Records for this task: Begin
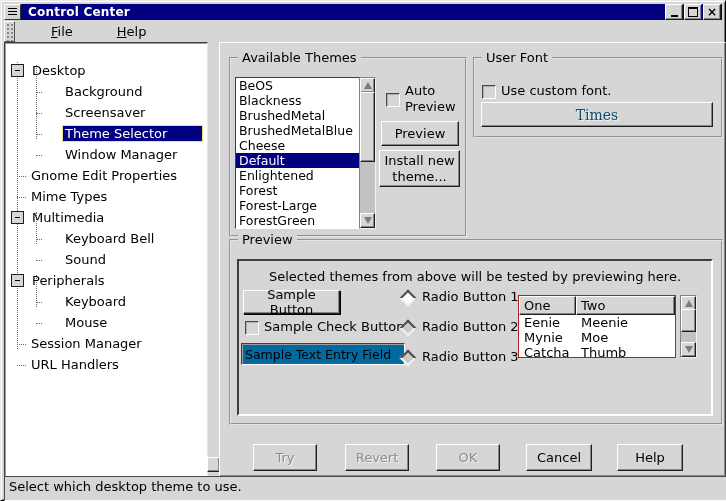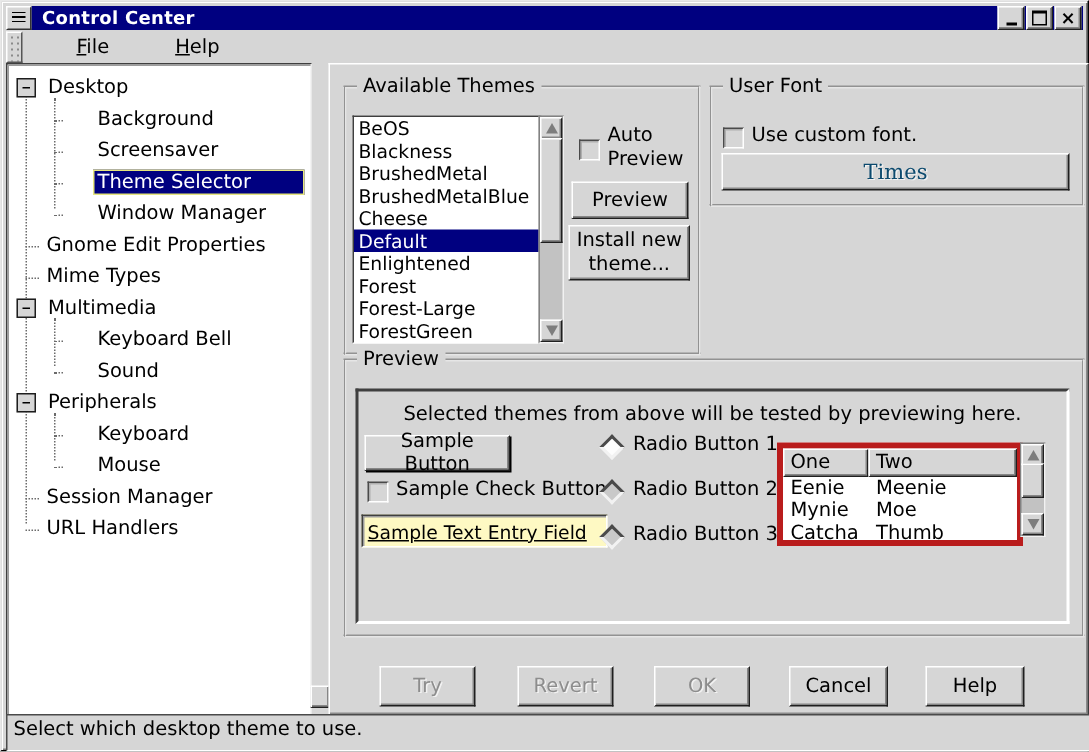--- a/index.html
+++ b/index.html
@@ -47,7 +47,7 @@
   .treepanel{position:absolute;left:3px;top:41px;width:202px;height:433px;
     background:#fff;border:1px solid;border-color:#3f3f3f #e9e9e9 #e9e9e9 #3f3f3f;
     box-shadow:inset 1px 1px 0 #9c9c9c;overflow:hidden;}
-  .treebody{position:absolute;inset:1px;padding-top:4px;}
+  .treebody{position:absolute;inset:1px;padding-top:16px;}
   .vguide{position:absolute;border-left:1px dotted #6b6b6b;width:0;}
   .trow{position:relative;height:21px;display:flex;align-items:center;}
   .expbox{width:11px;height:11px;margin-left:5px;border:1px solid #1d1d1d;

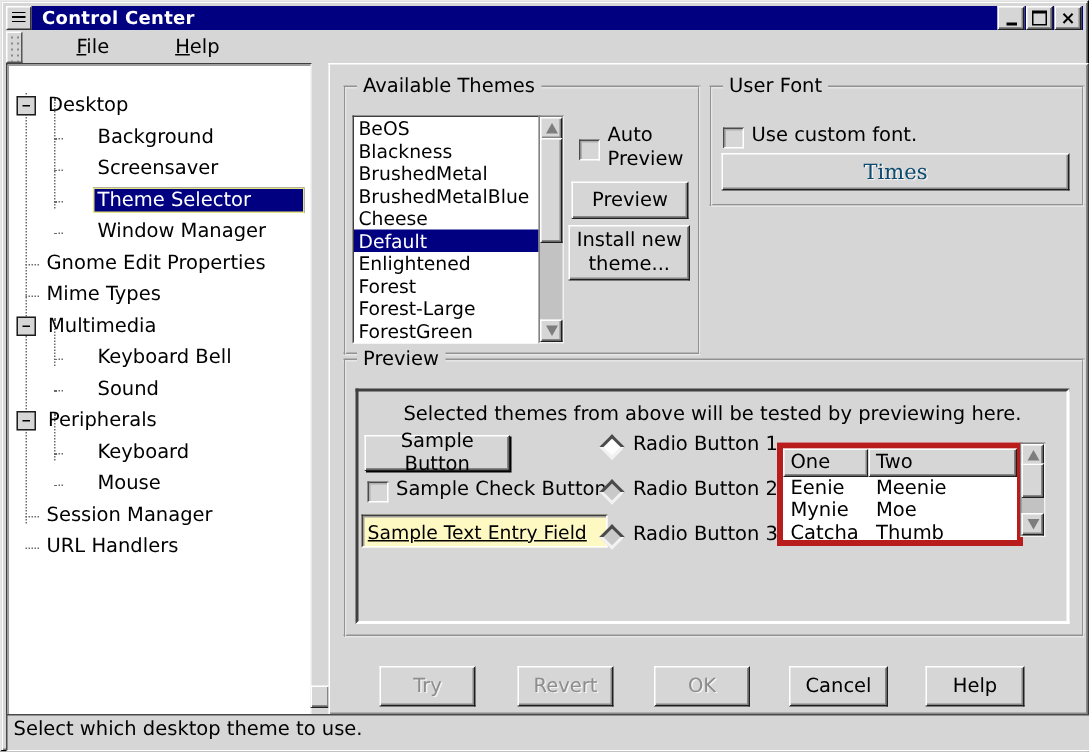--- a/index.html
+++ b/index.html
@@ -105,7 +105,7 @@
   .entry{background:#fef9c3;border:1px solid;border-color:#3f3f3f #fff #fff #3f3f3f;
     box-shadow:inset 1px 1px 0 #9c9c9c;font-family:"DejaVu Sans",sans-serif;
     font-size:12.5px;padding:0 3px;outline:none;text-decoration:underline;}
-  .clist{background:#fff;border:4px solid #b91c1c;overflow:hidden;}
+  .clist{background:#fff;border:1px solid #b91c1c;overflow:hidden;}
   .clist-head{display:flex;height:19px;}
   .clist-hcell{box-sizing:border-box;padding:1px 4px;white-space:nowrap;overflow:hidden;}
   .clist-row{display:flex;height:15px;line-height:15px;}

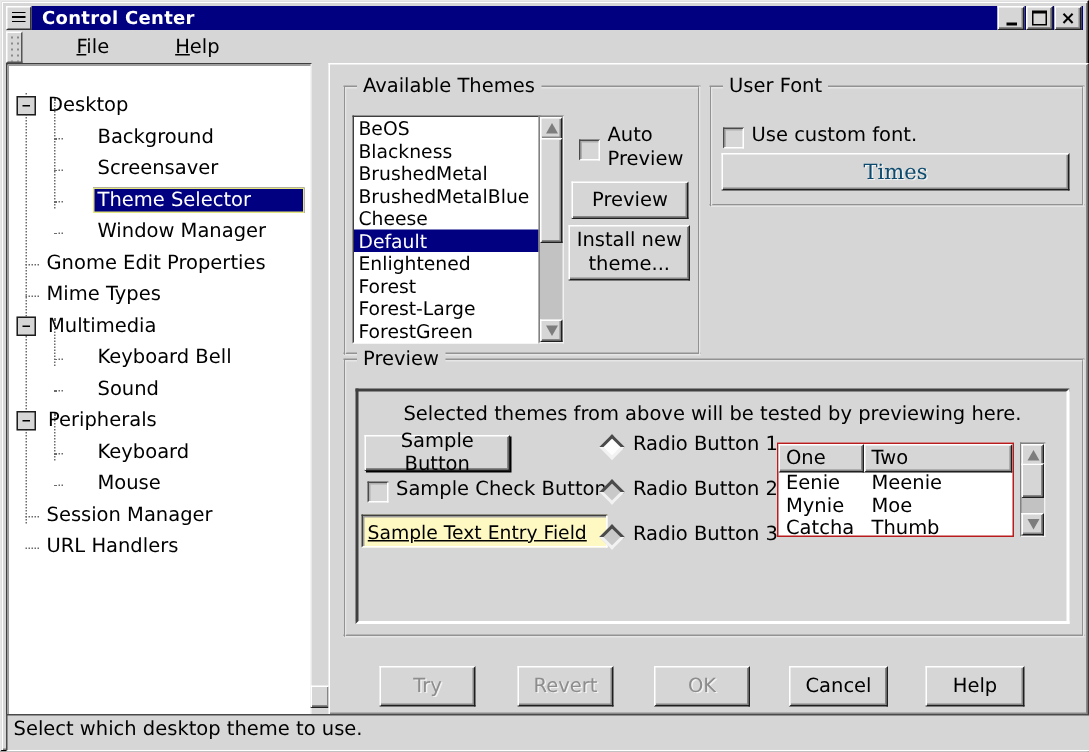--- a/index.html
+++ b/index.html
@@ -102,9 +102,9 @@
   .btn.disabled{color:#8d8d8d;text-shadow:1px 1px 0 #f2f2f2;}
   .default-btn{box-shadow:inset -1px -1px 0 #868686, 1px 1px 0 #000;}
   
-  .entry{background:#fef9c3;border:1px solid;border-color:#3f3f3f #fff #fff #3f3f3f;
+  .entry{background:#0369a1;border:1px solid;border-color:#3f3f3f #fff #fff #3f3f3f;
     box-shadow:inset 1px 1px 0 #9c9c9c;font-family:"DejaVu Sans",sans-serif;
-    font-size:12.5px;padding:0 3px;outline:none;text-decoration:underline;}
+    font-size:12.5px;padding:0 3px;outline:none;}
   .clist{background:#fff;border:1px solid #b91c1c;overflow:hidden;}
   .clist-head{display:flex;height:19px;}
   .clist-hcell{box-sizing:border-box;padding:1px 4px;white-space:nowrap;overflow:hidden;}

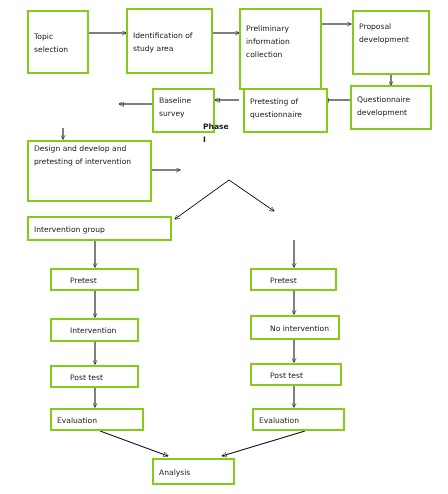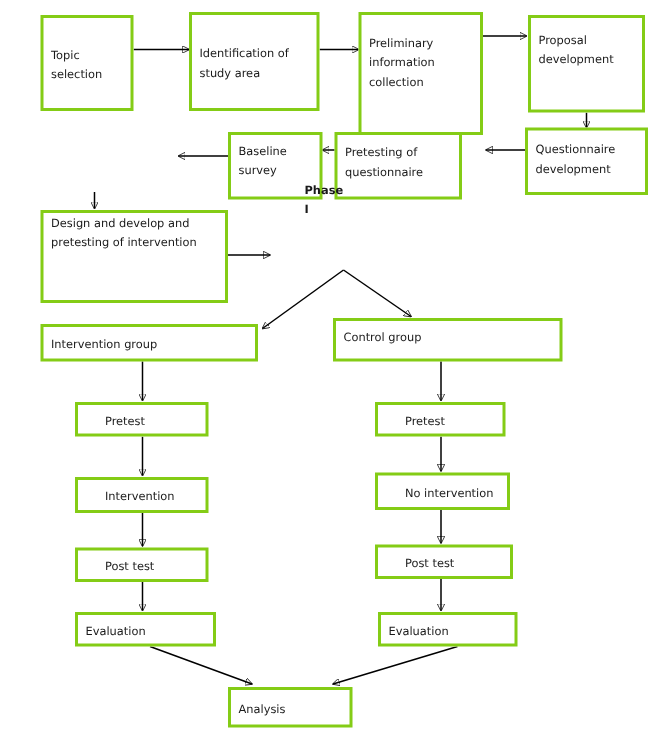--- a/index.html
+++ b/index.html
@@ -142,7 +142,7 @@
     <span class="ln">development</span>
   </div>
 
-  <div class="box" style="left:223px; top:88px; width:85px; height:45px; padding-top:5px;">
+  <div class="box" style="left:243px; top:88px; width:85px; height:45px; padding-top:5px;">
     <span class="ln">Pretesting of</span>
     <span class="ln">questionnaire</span>
   </div>

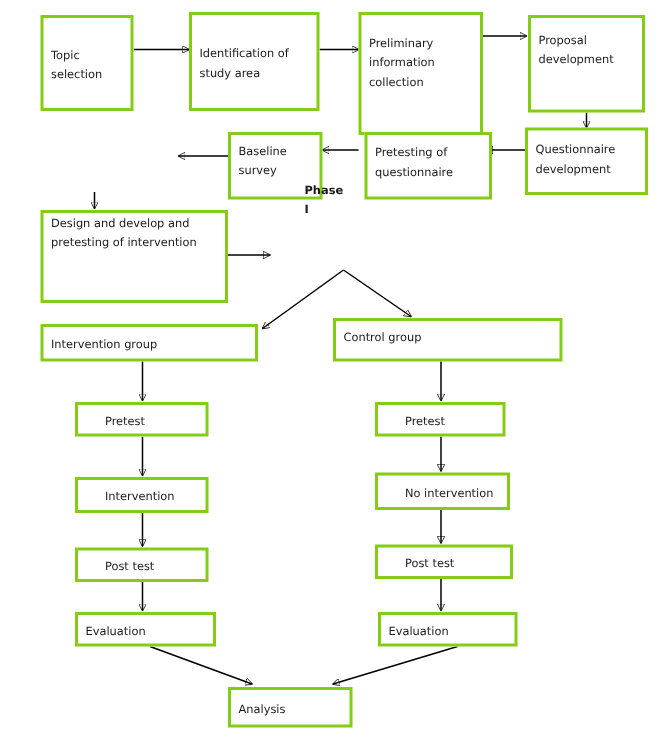--- a/index.html
+++ b/index.html
@@ -164,9 +164,6 @@
     <span class="ln">Intervention group</span>
   </div>
 
-  <div class="box" style="left:222px; top:212px; width:153px; height:29px; padding-top:4px;">
-    <span class="ln">Control group</span>
-  </div>
 
   <div class="box center vcenter" style="left:50px; top:268px; width:89px; height:23px;">
     <span class="ln">Pretest</span>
Records for this task: End
• [Task goal]: What's needed is an exact copy of every entry, free of pictures.

• [Response below]:
--- a/index.html
+++ b/index.html
@@ -47,7 +47,7 @@
   .treepanel{position:absolute;left:3px;top:41px;width:202px;height:433px;
     background:#fff;border:1px solid;border-color:#3f3f3f #e9e9e9 #e9e9e9 #3f3f3f;
     box-shadow:inset 1px 1px 0 #9c9c9c;overflow:hidden;}
-  .treebody{position:absolute;inset:1px;padding-top:4px;}
+  .treebody{position:absolute;inset:1px;padding-top:16px;}
   .vguide{position:absolute;border-left:1px dotted #6b6b6b;width:0;}
   .trow{position:relative;height:21px;display:flex;align-items:center;}
   .expbox{width:11px;height:11px;margin-left:5px;border:1px solid #1d1d1d;

--- a/index.html
+++ b/index.html
@@ -105,7 +105,7 @@
   .entry{background:#fef9c3;border:1px solid;border-color:#3f3f3f #fff #fff #3f3f3f;
     box-shadow:inset 1px 1px 0 #9c9c9c;font-family:"DejaVu Sans",sans-serif;
     font-size:12.5px;padding:0 3px;outline:none;text-decoration:underline;}
-  .clist{background:#fff;border:4px solid #b91c1c;overflow:hidden;}
+  .clist{background:#fff;border:1px solid #b91c1c;overflow:hidden;}
   .clist-head{display:flex;height:19px;}
   .clist-hcell{box-sizing:border-box;padding:1px 4px;white-space:nowrap;overflow:hidden;}
   .clist-row{display:flex;height:15px;line-height:15px;}

--- a/index.html
+++ b/index.html
@@ -102,9 +102,9 @@
   .btn.disabled{color:#8d8d8d;text-shadow:1px 1px 0 #f2f2f2;}
   .default-btn{box-shadow:inset -1px -1px 0 #868686, 1px 1px 0 #000;}
   
-  .entry{background:#fef9c3;border:1px solid;border-color:#3f3f3f #fff #fff #3f3f3f;
+  .entry{background:#0369a1;border:1px solid;border-color:#3f3f3f #fff #fff #3f3f3f;
     box-shadow:inset 1px 1px 0 #9c9c9c;font-family:"DejaVu Sans",sans-serif;
-    font-size:12.5px;padding:0 3px;outline:none;text-decoration:underline;}
+    font-size:12.5px;padding:0 3px;outline:none;}
   .clist{background:#fff;border:1px solid #b91c1c;overflow:hidden;}
   .clist-head{display:flex;height:19px;}
   .clist-hcell{box-sizing:border-box;padding:1px 4px;white-space:nowrap;overflow:hidden;}

--- a/index.html
+++ b/index.html
@@ -142,7 +142,7 @@
     <span class="ln">development</span>
   </div>
 
-  <div class="box" style="left:223px; top:88px; width:85px; height:45px; padding-top:5px;">
+  <div class="box" style="left:243px; top:88px; width:85px; height:45px; padding-top:5px;">
     <span class="ln">Pretesting of</span>
     <span class="ln">questionnaire</span>
   </div>

--- a/index.html
+++ b/index.html
@@ -164,9 +164,6 @@
     <span class="ln">Intervention group</span>
   </div>
 
-  <div class="box" style="left:222px; top:212px; width:153px; height:29px; padding-top:4px;">
-    <span class="ln">Control group</span>
-  </div>
 
   <div class="box center vcenter" style="left:50px; top:268px; width:89px; height:23px;">
     <span class="ln">Pretest</span>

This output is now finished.